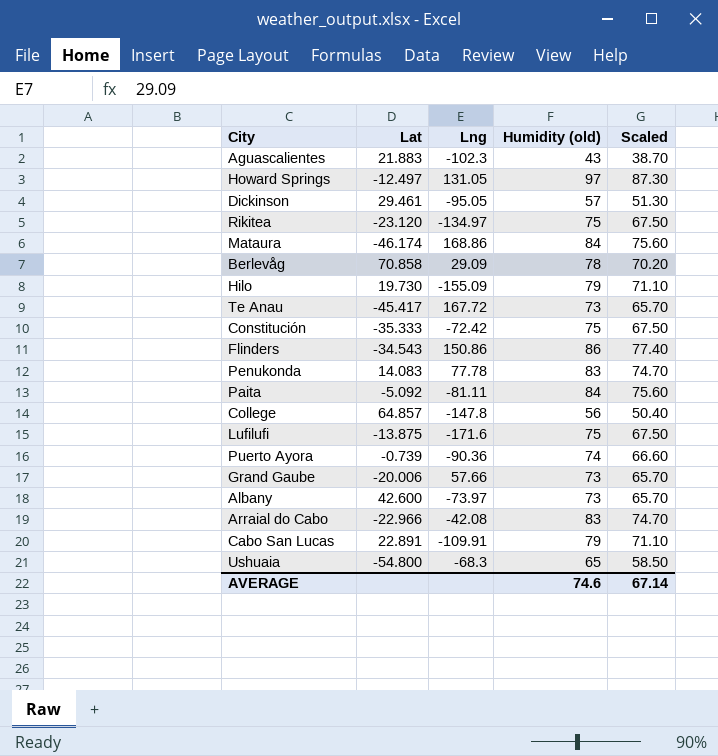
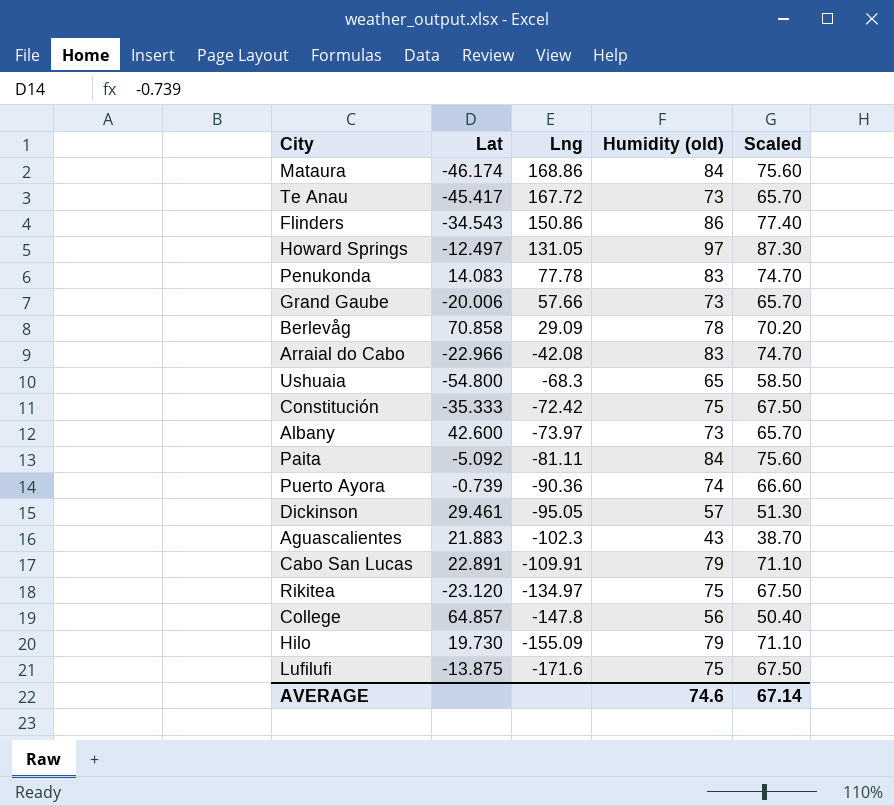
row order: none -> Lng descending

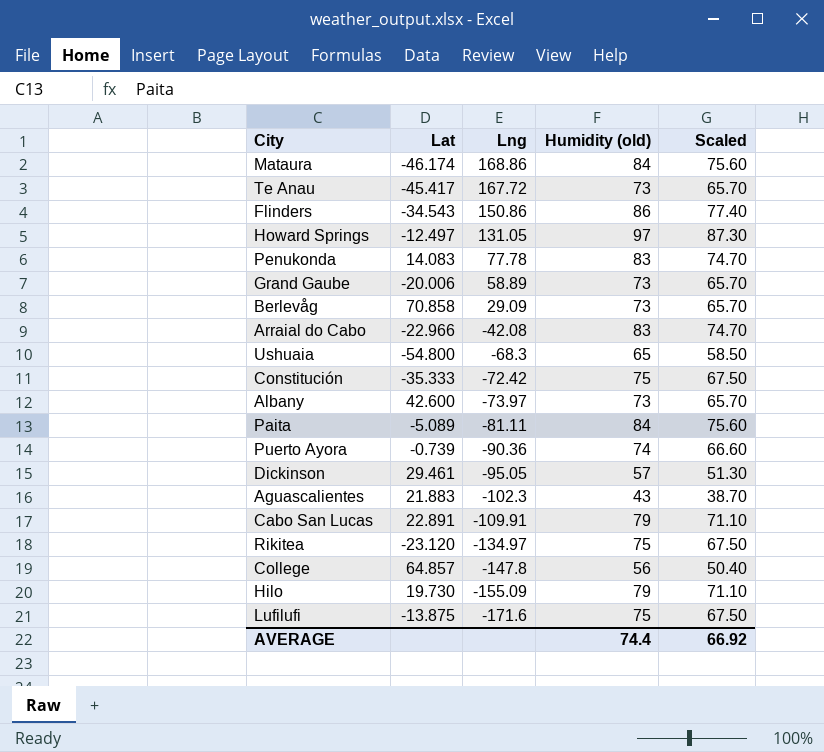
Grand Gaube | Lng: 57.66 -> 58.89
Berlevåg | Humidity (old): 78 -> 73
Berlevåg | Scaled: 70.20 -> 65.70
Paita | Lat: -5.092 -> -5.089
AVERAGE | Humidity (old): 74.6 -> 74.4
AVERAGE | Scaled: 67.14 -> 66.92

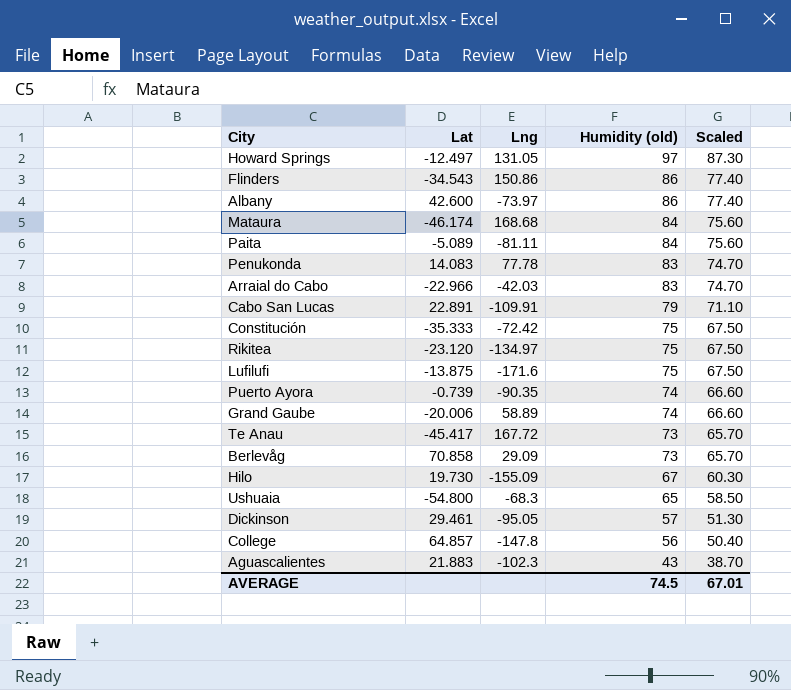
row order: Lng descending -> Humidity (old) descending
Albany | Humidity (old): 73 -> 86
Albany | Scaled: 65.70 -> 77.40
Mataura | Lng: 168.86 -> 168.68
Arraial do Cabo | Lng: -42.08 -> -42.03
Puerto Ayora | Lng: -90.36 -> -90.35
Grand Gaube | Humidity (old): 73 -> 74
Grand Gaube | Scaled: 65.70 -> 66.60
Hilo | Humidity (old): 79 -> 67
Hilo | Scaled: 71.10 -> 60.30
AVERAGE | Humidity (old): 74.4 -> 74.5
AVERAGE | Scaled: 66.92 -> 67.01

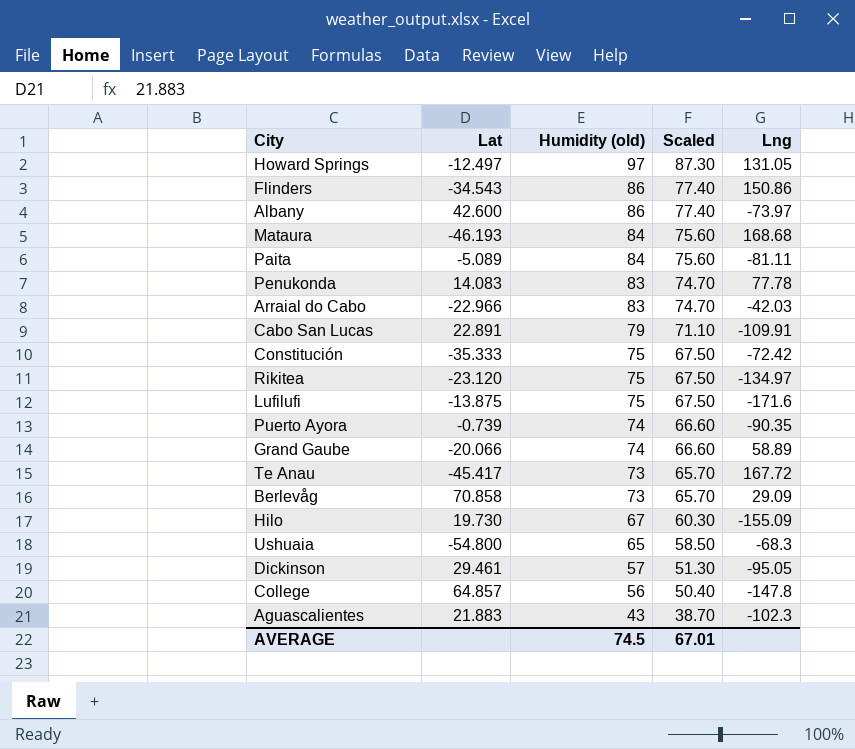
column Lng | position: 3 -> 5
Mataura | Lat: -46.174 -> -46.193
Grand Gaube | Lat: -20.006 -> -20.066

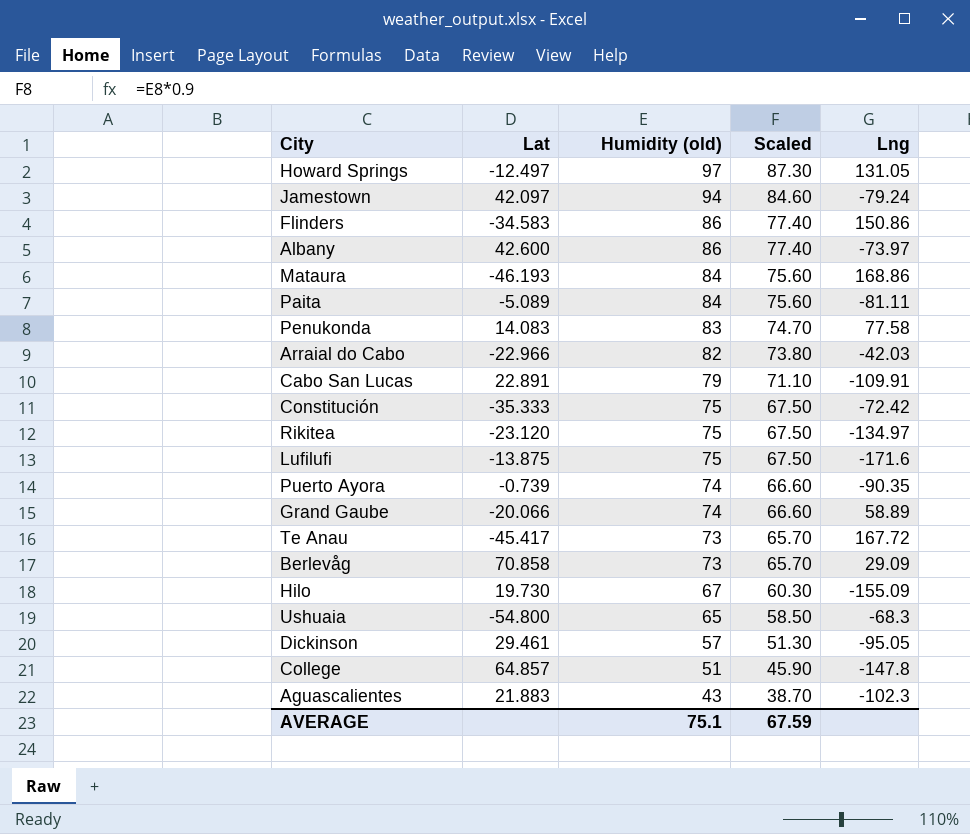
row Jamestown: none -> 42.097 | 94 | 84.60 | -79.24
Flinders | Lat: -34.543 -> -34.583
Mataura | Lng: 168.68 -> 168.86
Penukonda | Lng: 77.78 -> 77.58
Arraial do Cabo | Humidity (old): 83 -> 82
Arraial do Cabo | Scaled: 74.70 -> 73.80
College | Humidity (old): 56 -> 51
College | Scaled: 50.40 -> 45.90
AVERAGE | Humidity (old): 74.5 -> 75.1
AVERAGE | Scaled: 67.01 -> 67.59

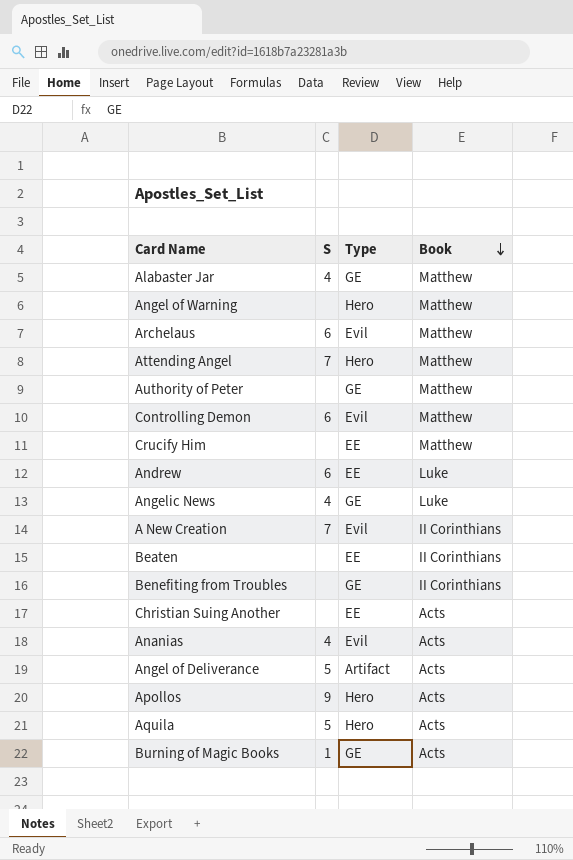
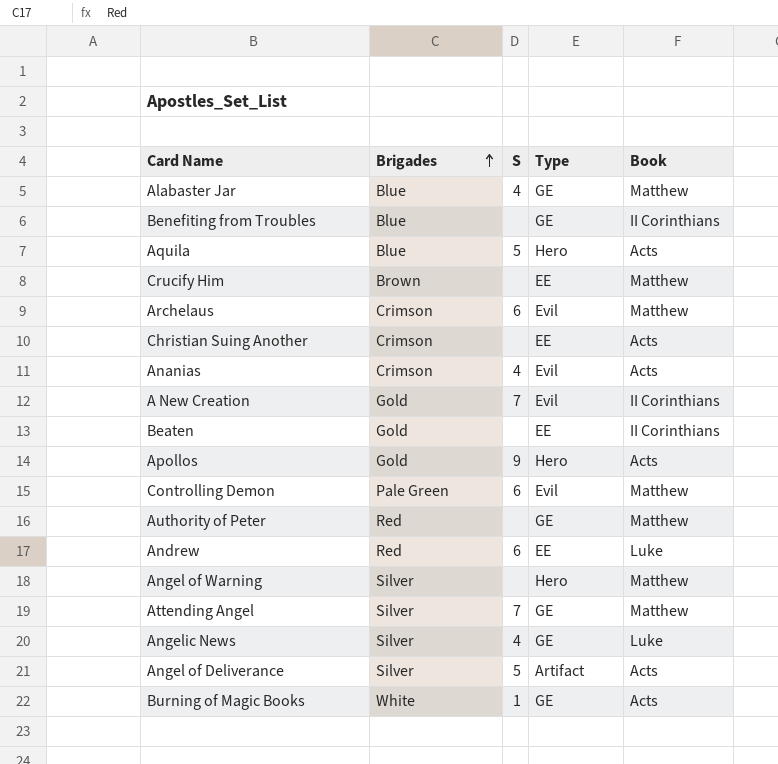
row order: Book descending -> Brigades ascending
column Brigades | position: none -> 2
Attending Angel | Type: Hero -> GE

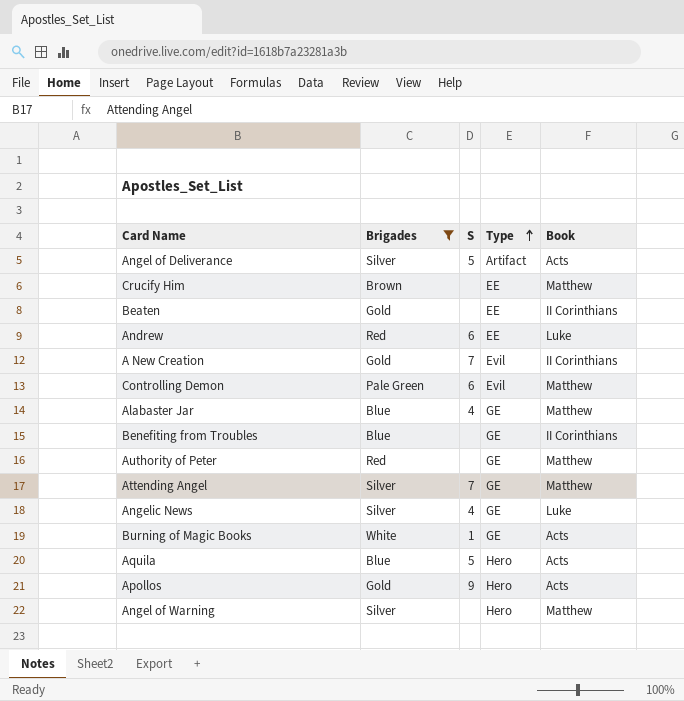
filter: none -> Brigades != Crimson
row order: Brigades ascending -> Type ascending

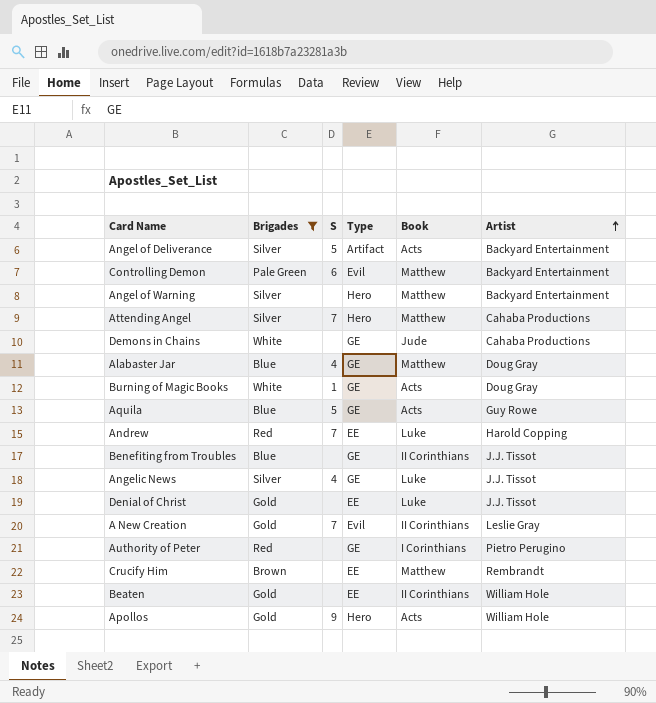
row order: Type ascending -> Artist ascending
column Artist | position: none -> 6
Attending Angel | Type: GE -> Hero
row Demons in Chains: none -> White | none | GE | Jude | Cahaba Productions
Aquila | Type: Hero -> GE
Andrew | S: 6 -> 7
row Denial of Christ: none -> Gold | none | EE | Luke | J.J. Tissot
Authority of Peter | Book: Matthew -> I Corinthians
----------
What lines of the listing above hold "Arraial"? Copy all of them.

Arraial do Cabo | Lng: -42.08 -> -42.03
Arraial do Cabo | Humidity (old): 83 -> 82
Arraial do Cabo | Scaled: 74.70 -> 73.80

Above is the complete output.